Image comparison data
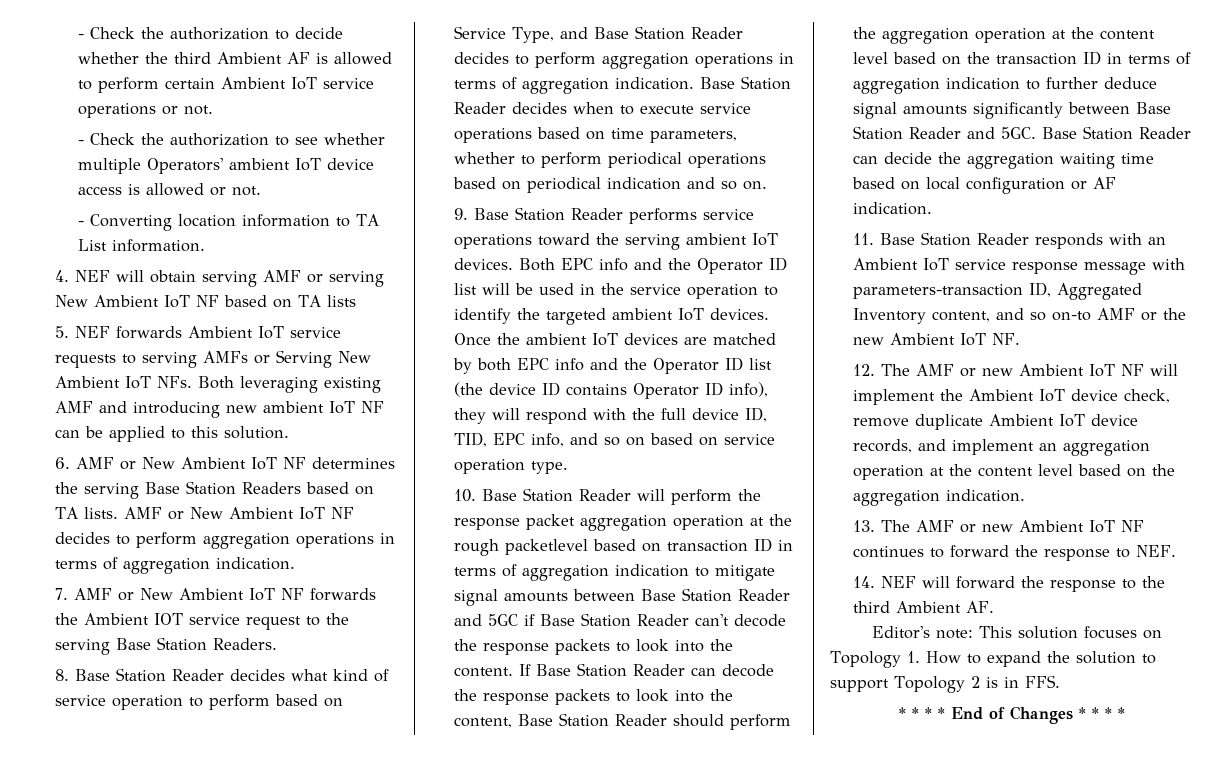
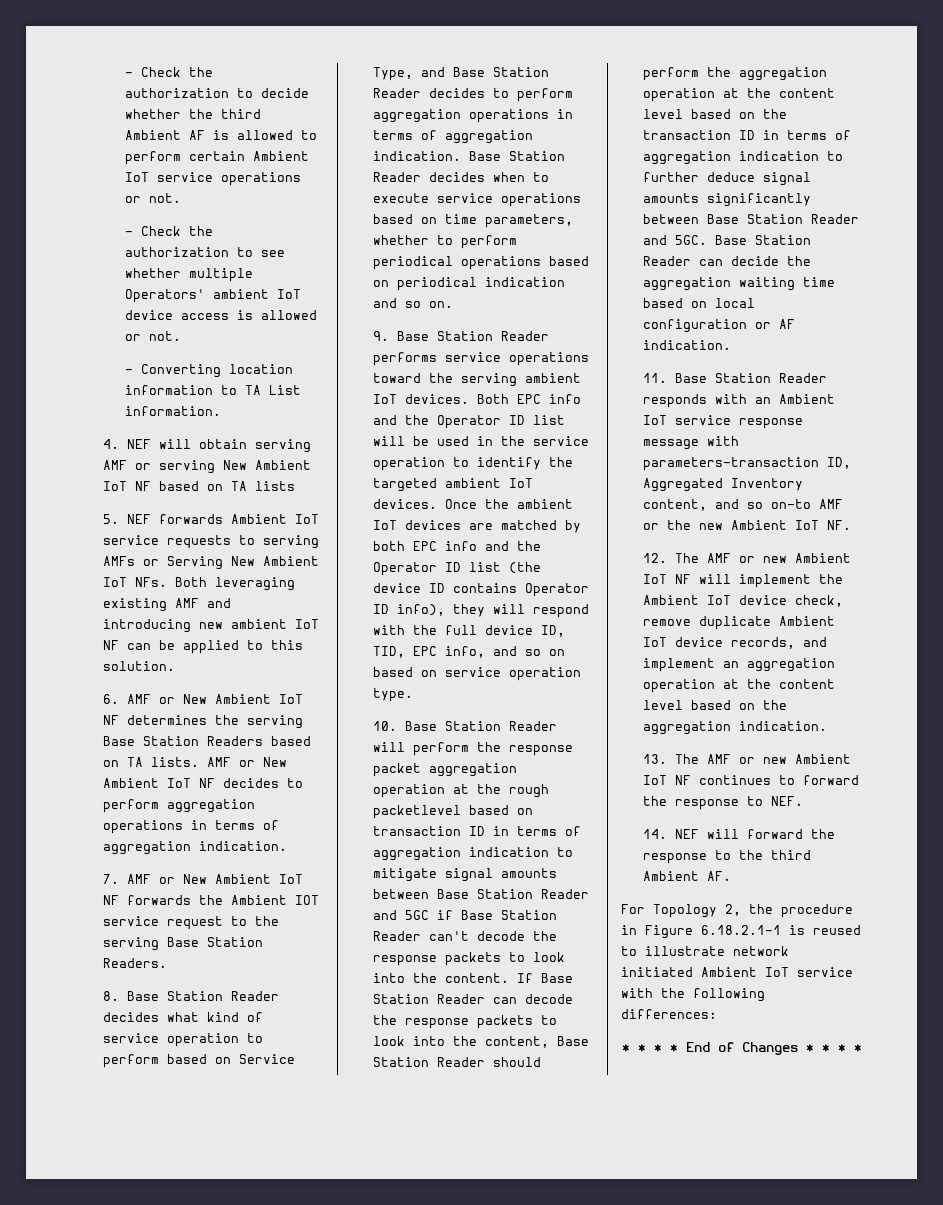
- Editor's note: This solution focuses on Topology 1. How to expand the solution to support Topology 2 is in FFS.
+ For Topology 2, the procedure in Figure 6.18.2.1-1 is reused to illustrate network initiated Ambient IoT service with the following differences:

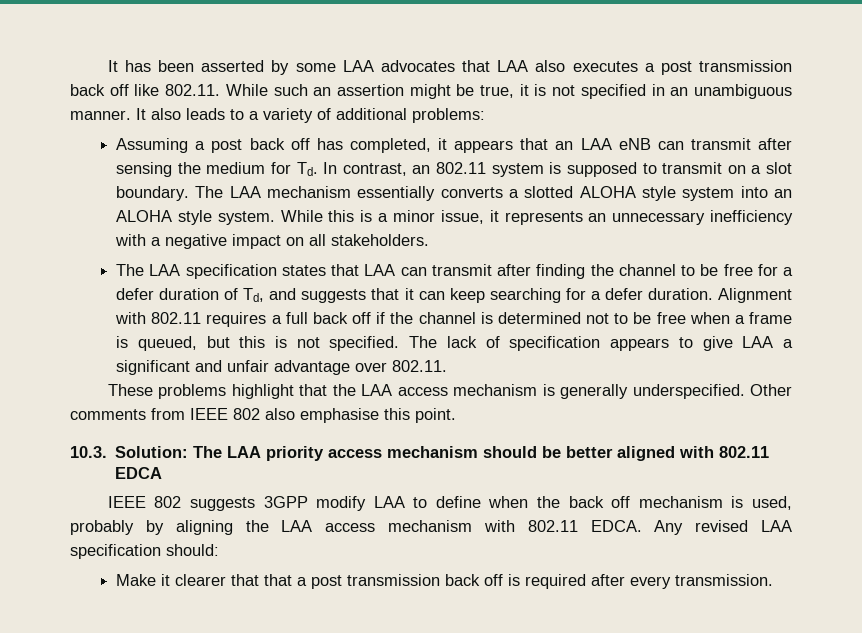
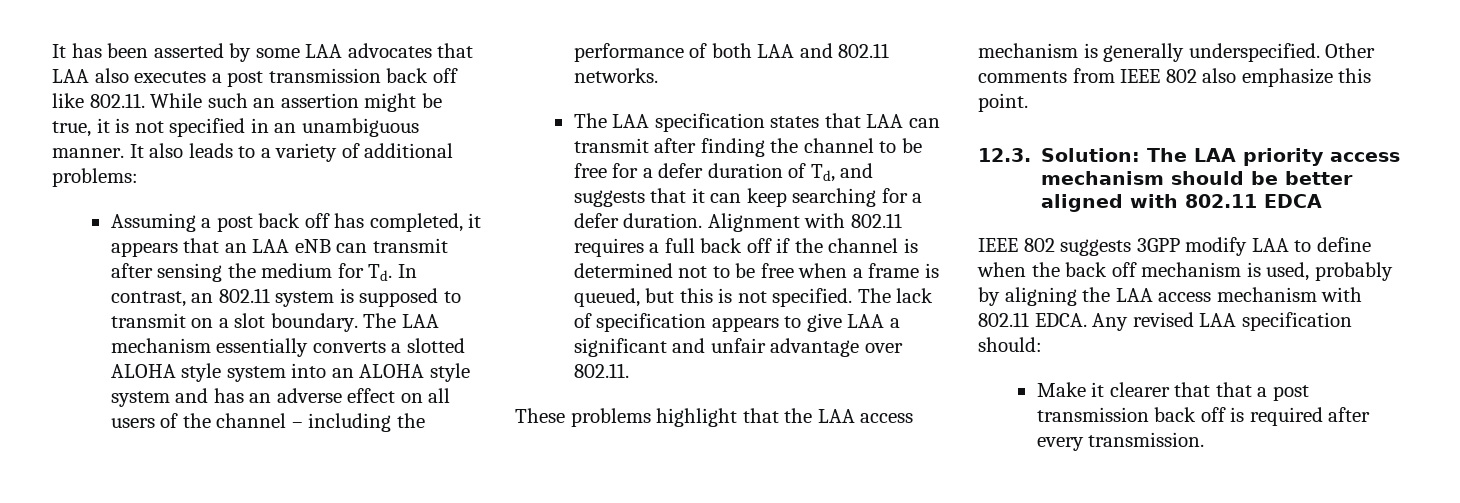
- The LAA mechanism essentially converts a slotted ALOHA style system into an ALOHA style system. While this is a minor issue, it represents an unnecessary inefficiency with a negative impact on all stakeholders.
+ The LAA mechanism essentially converts a slotted ALOHA style system into an ALOHA style system and has an adverse effect on all users of the channel – including the performance of both LAA and 802.11 networks.
- Other comments from IEEE 802 also emphasise this point.
+ Other comments from IEEE 802 also emphasize this point.
- 10.3. Solution: The LAA priority access mechanism should be better aligned with 802.11 EDCA
+ 12.3. Solution: The LAA priority access mechanism should be better aligned with 802.11 EDCA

Instructions for the task:
An exact printout of the entries is wanted, covering the first line through the line holding "Topology 2, the", with pictures kept out of it.

Problem solution:
- Editor's note: This solution focuses on Topology 1. How to expand the solution to support Topology 2 is in FFS.
+ For Topology 2, the procedure in Figure 6.18.2.1-1 is reused to illustrate network initiated Ambient IoT service with the following differences:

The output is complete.